Amid the clamor of his favorite cafe in Vienna (where the Internet and views are grand), Kaleb Warnock shared the story of what brought him there in the first place.
Warnock initially visited Europe in 2011 as a percussionist with Iowa State’s wind ensemble. One bicycle ride through a city park was all it took to convince him he wanted to travel more.
“It was just one of those places where I thought, ‘Wow, I could really see myself living here,’” Warnock explained.
He didn’t speak German at the time, but he knew he was interested in graduate school in Europe. Turning to Google for answers, Warnock simply searched for programs.
A whirlwind trip over winter break led to enrollment at the Diplomatic Academy of Vienna, where he earned a master’s degree in advanced international studies. For his research on international small arms control, Warnock has travelled extensively in Europe and has visited Asia as well.

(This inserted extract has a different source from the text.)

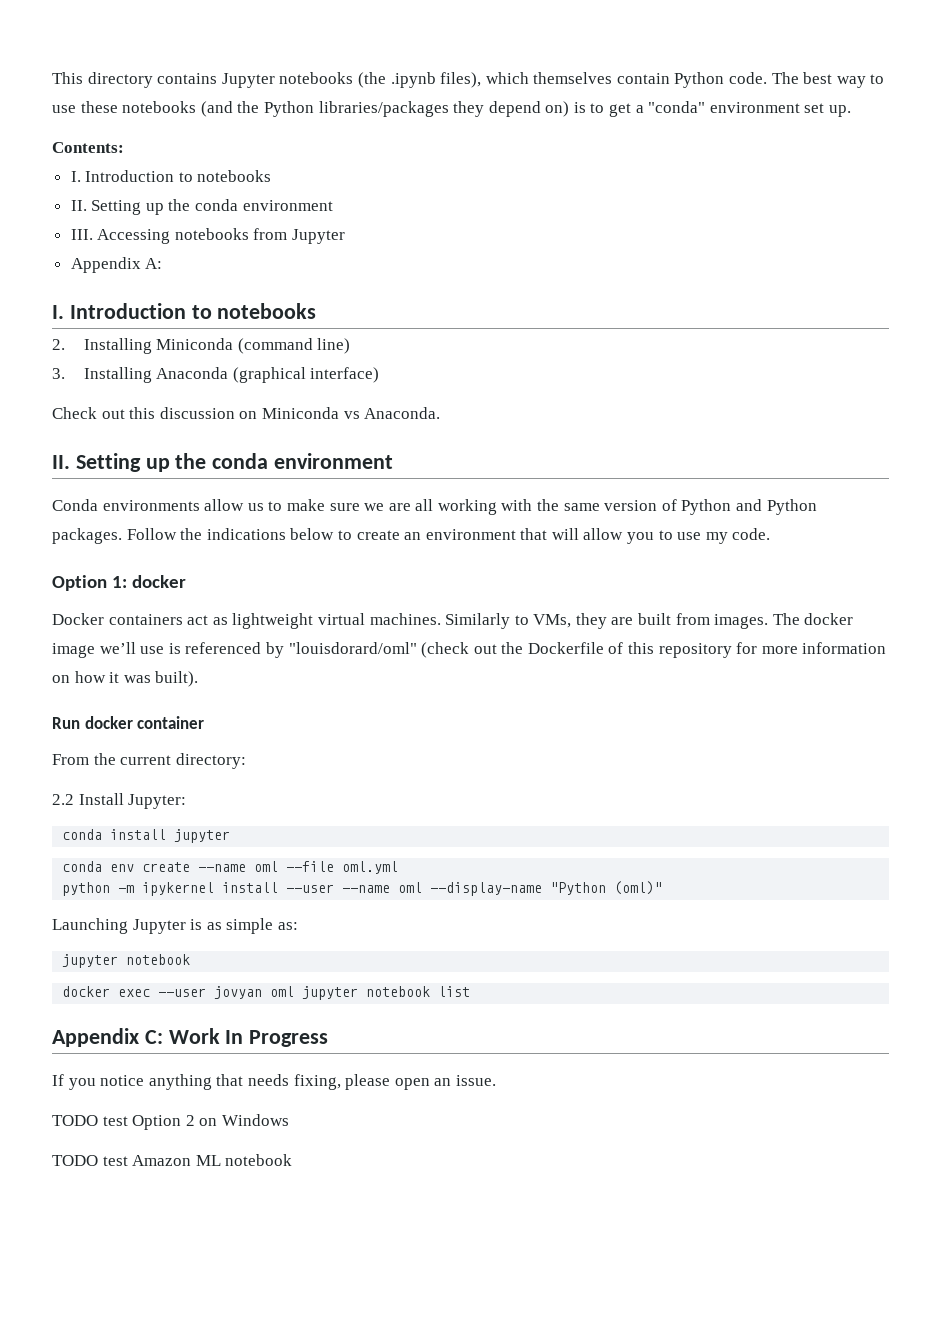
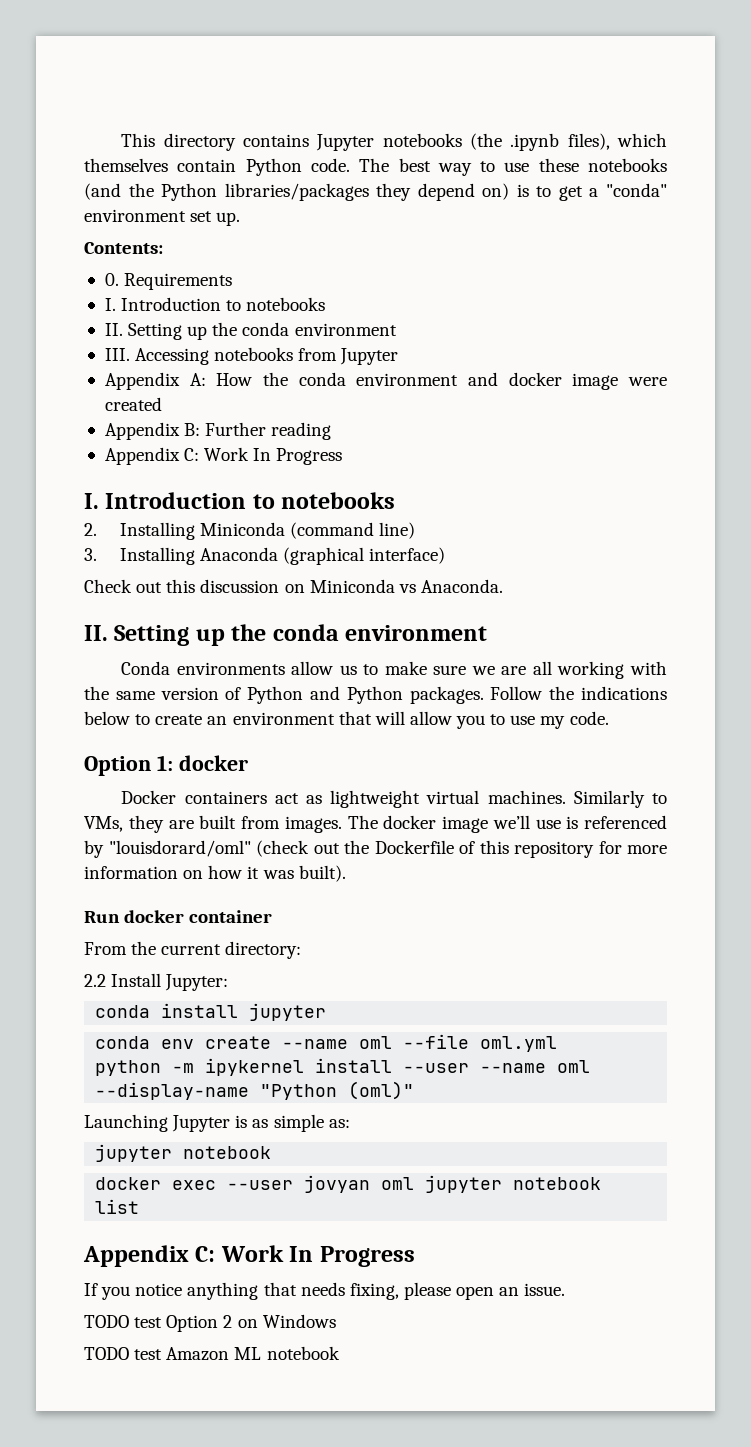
(124, 147) none -> [104,273,233,290] // 0. Requirements
(163, 263) none -> [216,372,667,390] [104,397,162,411] [104,422,332,440] [104,447,343,465] How the conda environment and docker image were created // Appendix B: Further reading // Appendix C: Work In Progress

But his interest in international arms control started earlier than his adventures abroad. Warnock first became interested in this issue after switching his major from music to journalism at Iowa State. He was enrolled in a journalism course and the professor recommended a book about the Iran-Contra scandal.

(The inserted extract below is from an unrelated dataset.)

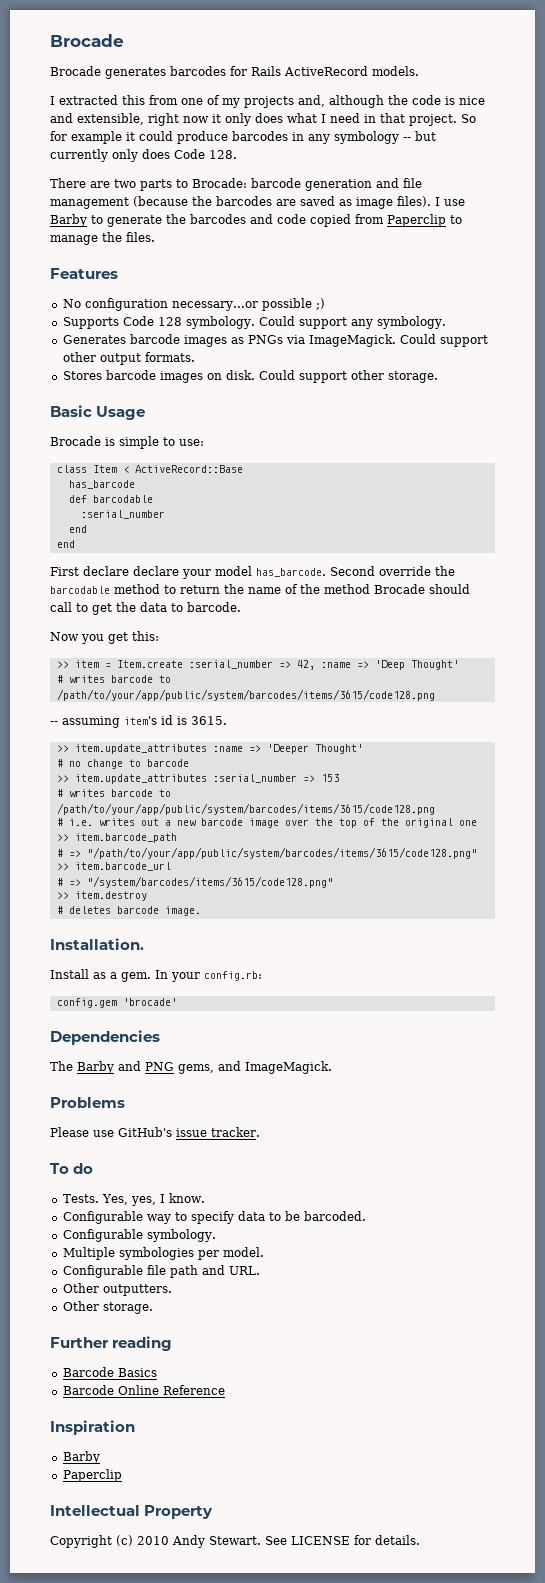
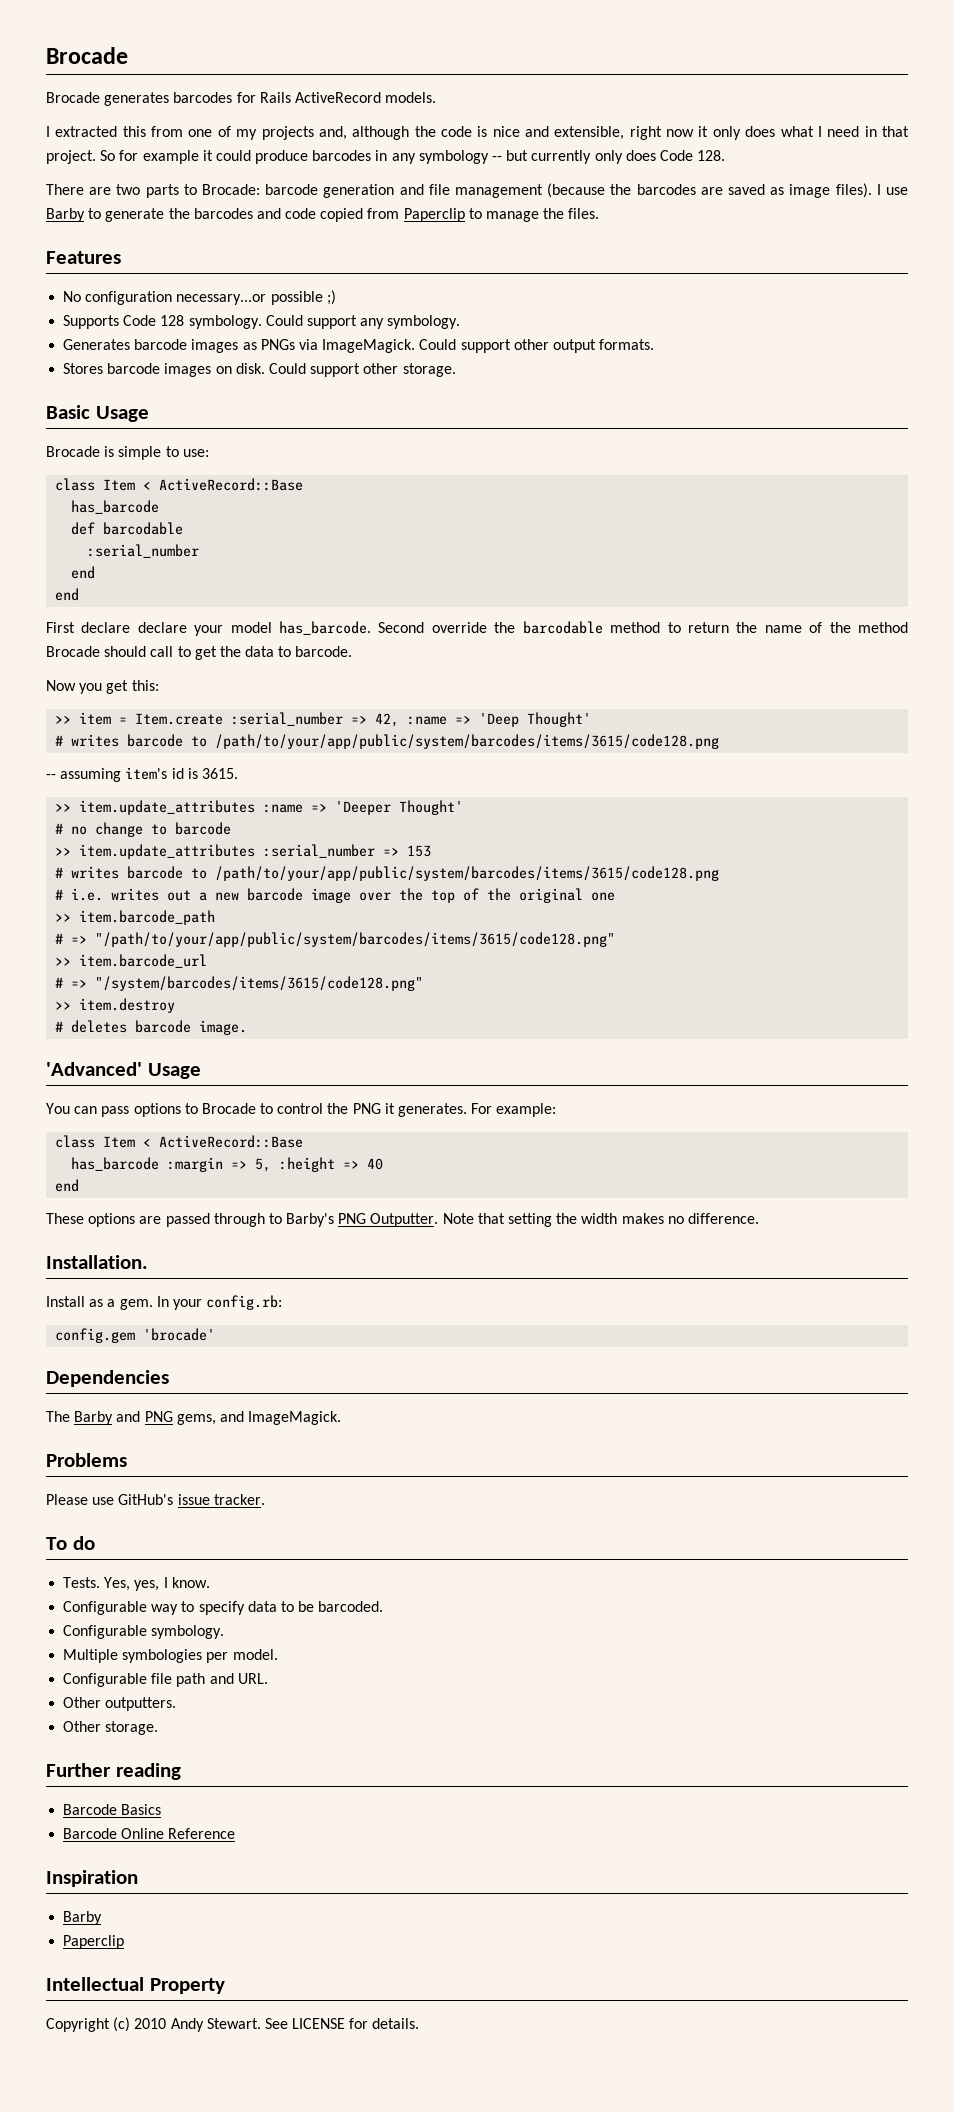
(201, 911) none -> [46,1062,201,1079] [46,1103,557,1117] [55,1135,304,1148] [71,1157,384,1172] [55,1179,80,1192] [46,1213,759,1227] // 'Advanced' Usage // You can pass options to Brocade to control the PNG it generates. For example: // class Item < ActiveRecord::Base // has_barcode :margin => 5, :height => 40 // end // These options are passed through to Barby's PNG Outputter. Note that setting the width makes no difference.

“I remember reading that and I was just floored by the way that small arms were affecting the stability of these countries and so I kept reading,”Warnock said. “I did some traveling and saw some of the effects of free flow of small arms in unstable parts of the world. It was something that I felt I could really get behind morally, something that I thought wasn’t getting the attention or research it needed.”
Warnock has spent the last year researching illicit arms trafficking as well as prosecution of arms traffickers and their supply networks at the International Weapons Control Center in Vienna.
As this project nears completion, Warnock is hoping to continue contributing to this issue through research in Europe.